AI Safety Atlas Ch.2 — Appendix: Quantifying Existential Risks
Source: Appendix: Quantifying Existential Risks
Expert subjective probability estimates for AI causing existential catastrophe — the P(doom) metric and its limitations. See p-doom for the dedicated concept page.
What P(doom) Means
P(doom) = subjective probability that AI causes existentially catastrophic outcomes for humanity. Generally encompasses extinction, permanent disempowerment, or civilizational collapse. No standardized methodology — each estimate reflects individual subjective assessment of timelines, alignment difficulty, governance, failure modes.
The metric has evolved from informal forum slang into a serious metric used by researchers, policymakers, industry leaders.
Why It’s Inherently Uncertain
Three structural challenges:
- No historical data — unlike most risk assessments, no empirical base rate exists
- Reliance on theoretical arguments and expert judgment about scenarios that have never occurred
- No standard methodology — definitions of “doom” vary (extinction vs. disempowerment vs. catastrophe), timeframes vary, base assumptions vary
The Range of Expert Estimates
A 2023 survey: AI researchers’ mean estimate of extinction risk in 100 years = 14.4%. Individual estimates span almost the entire probability range:
| Researcher | P(doom) |
|---|---|
| Roman Yampolskiy | 99.9% |
| Eliezer Yudkowsky | >95% |
| Dan Hendrycks | >80% |
| Holden Karnofsky | 50% |
| Paul Christiano | 46% |
| Dario Amodei | 10–25% |
| Yoshua Bengio | 20% |
| Geoffrey Hinton | 10–20% |
| Elon Musk | 10–30% |
| Vitalik Buterin | 10% |
| Yann LeCun | <0.01% |
| Marc Andreessen | 0% |
This appendix is essentially a citable concern-level snapshot — useful as policy-and-advocacy reference.

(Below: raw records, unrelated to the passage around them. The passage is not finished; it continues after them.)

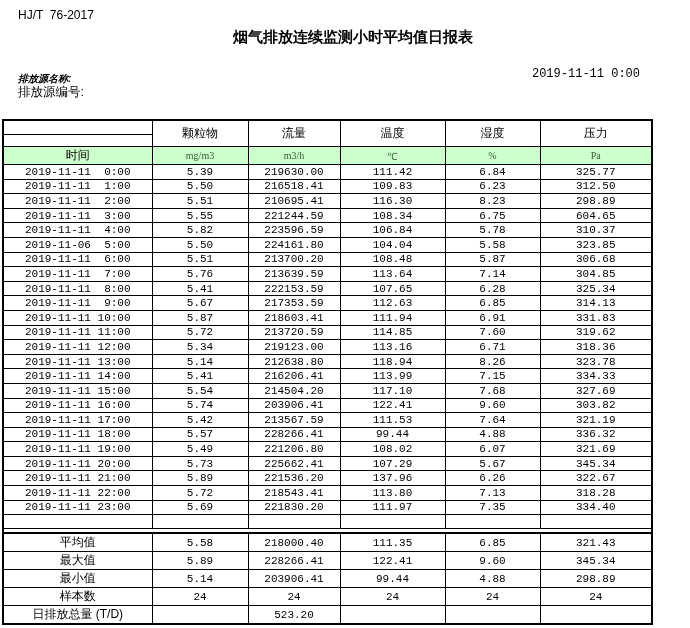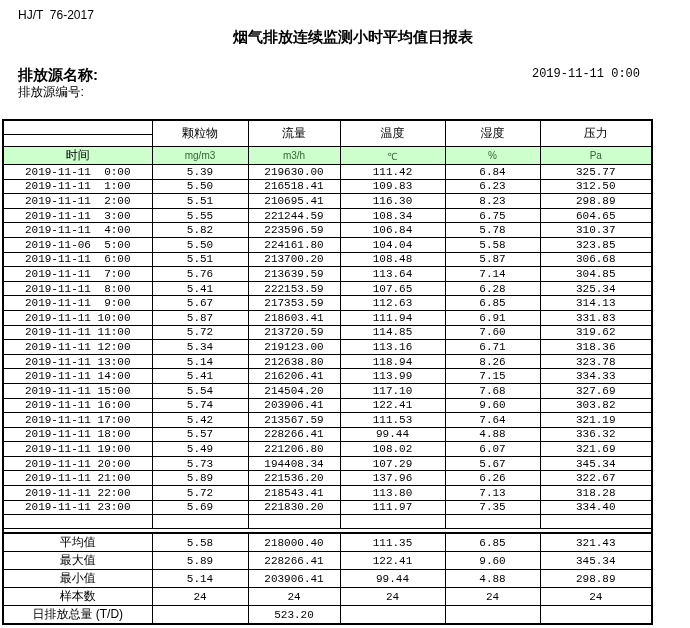--- a/index.html
+++ b/index.html
@@ -17,7 +17,7 @@
     position:absolute;left:0;top:28px;width:100%;
     text-align:center;font-weight:bold;font-size:15px;padding-left:8px;
   }
-  .meta-label-1{position:absolute;left:18px;top:66px;font-weight:bold;font-size:15px;}
+  .meta-label-1{position:absolute;left:18px;top:72px;font-weight:bold;font-size:10px;font-style:italic;}
   .meta-label-2{position:absolute;left:18px;top:84px;font-weight:normal;font-size:12.5px;}
   .datetime{
     position:absolute;right:50px;top:67px;font-size:12px;

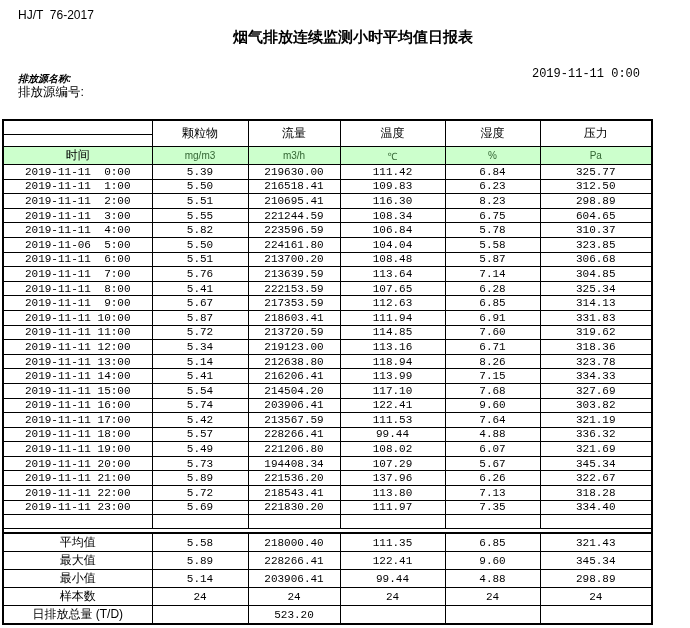--- a/index.html
+++ b/index.html
@@ -47,7 +47,7 @@
   td.time-label{font-size:12px;}
   td.unit{
     color:var(--unit-color,#336633);font-size:10px;
-    font-family:Liberation Sans, sans-serif;
+    font-family:Liberation Serif, serif;
   }
   .r-data td,.r-sum td{
     height:13.6px;font-size:11px;

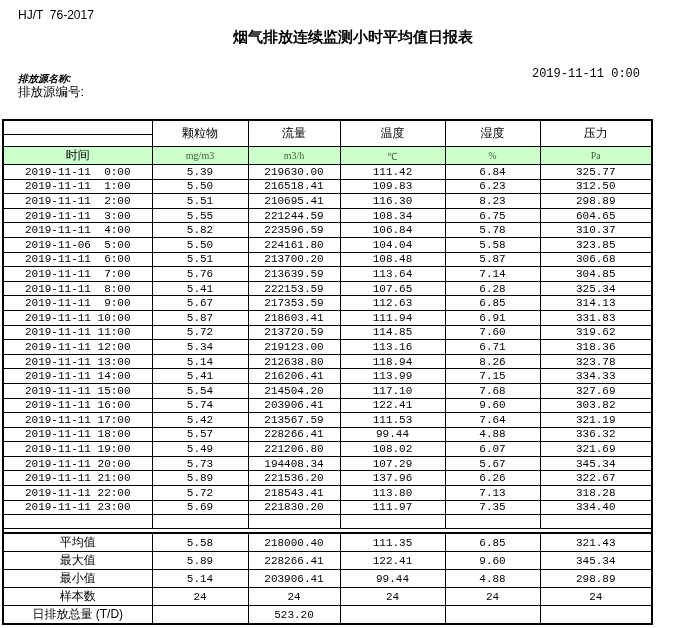--- a/index.html
+++ b/index.html
@@ -264,7 +264,7 @@
       <tr class="r-data">
         <td class="time-cell">2019-11-11 20:00</td>
         <td class="val-cell">5.73</td>
-        <td class="val-cell">194408.34</td>
+        <td class="val-cell">225662.41</td>
         <td class="val-cell">107.29</td>
         <td class="val-cell">5.67</td>
         <td class="val-cell">345.34</td>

The key analytical insight is the substantial probability mass that knowledgeable experts place on catastrophic outcomes — including those who built the systems creating these risks.
Caveats
- Many experts don’t specify timeframes, making comparisons difficult
- “Doom” is defined inconsistently (extinction vs. permanent disempowerment vs. civilizational catastrophe)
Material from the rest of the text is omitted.